Chegado a Moçambique, a vivência quotidiana logo confirmou
uma forte suspeita que trazia de Portugal: nem todas as ONG, longe disso, estão
do lado da globalização contra-hegemónica, algo que justamente foi reconhecido
por Boaventura de Sousa Santos numa entrevista recente ao mais influente jornal
diário moçambicano. Na verdade, uma verdade amarga e excessiva para todos os
que praticam a dissidência, a maioria das ONG deixou-se enredar nas teias do
sistema, sendo hoje um esteio fundamental para a sua estabilidade. Umas porque
comprometidas ideologicamente, outras por mero pragmatismo de sobrevivÊncia,
ao elegerem como principais áreas de intervenção a saúde e a educação, negligenciando
a esfera produtiva, em especial a industrial, as ONG colaboram activamente na
reprodução das relações de dependência. Entre estas, a diplomacia e a cooperação
estabeleceu-se um triângulo de cumplicidades na qual a população é, de modo
repetido, um mero recurso para alimentar os seus interesses. Em concreto, a
ajuda constitui um dispositivo para os que dizem ajudar se ajudarem, com expressão
forte na estilização das suas vidas proporcionada pelos salários de três, quatro
e até mais de 5.000 dólares, viaturas de tracção integral para uso total, habitações
confortáveis, viagens para os países de origem, criados e criadas para todo
o serviço e sabe-se lá o que mais. Tudo somado, sempre em dólares para se estar
em coerência com os tempos que correm, o custo de um "ajudador" pode atingir
os 30.000 dólares/mês, conforme contas feitas por Joseph Hanlon, um autor bem
conhecido nestas paragens.
Como não poderia deixar de ser, a elite política é elemento
activo e dedicado nesta estranha parceria, circulando entre os cargos políticos
e as consultorias nas ONG e na miríade de organizações internacionais e nacionais
que dão corpo à cooperação. E o absurdo ganha um inusitado sentido: as calamidades
são o melhor que pode acontecer à elite política e a toda esta gente predadora
ligada à cooperação. Como me confidenciava um antigo membro da burocracia estatal,
hoje empresário, como se comenta quotidianamente nos círculos privilegiados
de Maputo, mais com ironia do que com acrimónia, nada como umas inundações como
aquelas que atingiram o país no ano de 2000 para sobre ele se despejarem uns
milhões de dólares adicionais e, com isso, os políticos, os burocratas e os
"ajudadores" darem mais um bom empurrão às suas vidas.

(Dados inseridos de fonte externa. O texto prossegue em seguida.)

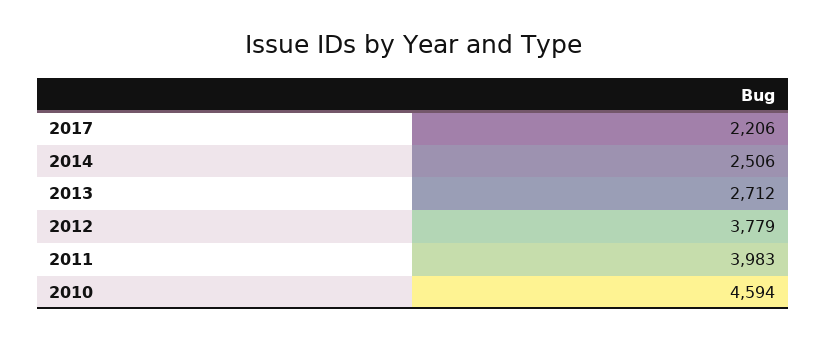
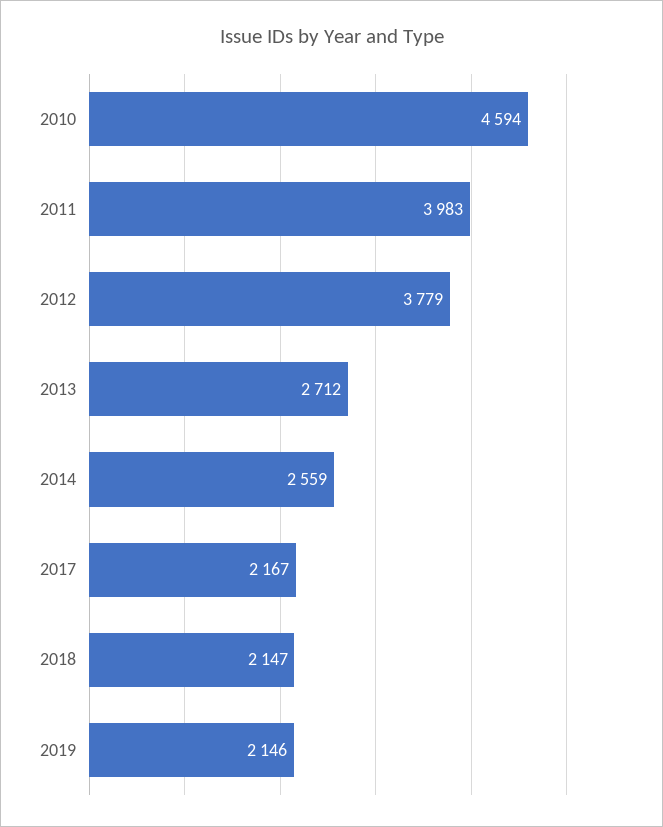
2017: 2206 -> 2167
2014: 2506 -> 2559
2018: none -> 2147
2019: none -> 2146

Tentando legitimar este estado de coisas, o discurso político
repete, sem cessar, as velhas e gastas palavras do combate à pobreza absoluta,
do desenvolvimento económico sustentado, da luta contra as doenças, sem apontar
qualquer meta temporal, um prazo, por longo que seja, para colocar um ponto
final na dependência. Também aqui, este tempo não resiste à comparação com um
outro tempo, o da Frelimo de Samora que, certamente com voluntarismo, alguns
excessos e muitas deformações, quis fazer dos anos oitenta a década da luta
pelo desenvolvimento e pela erradicação da pobreza em Moçambique.
Após quase sete meses de permanência em Moçambique, o parasitismo
dos pobres é, para mim, uma outra forma de expressão, certamente menos cruel
mas inusitadamente mais cínica, da ordem mundial que vai impregnando as terras
e os mares do nosso planeta. E em lugar do grito dos condenados da terra, como
lhes chamou Franz Fanon, escutam-se as vozes dos parasitas reclamando a preservação
dos pobrezinhos em nome do direito à vida, às suas vidas bem cuidadas e prazenteiras.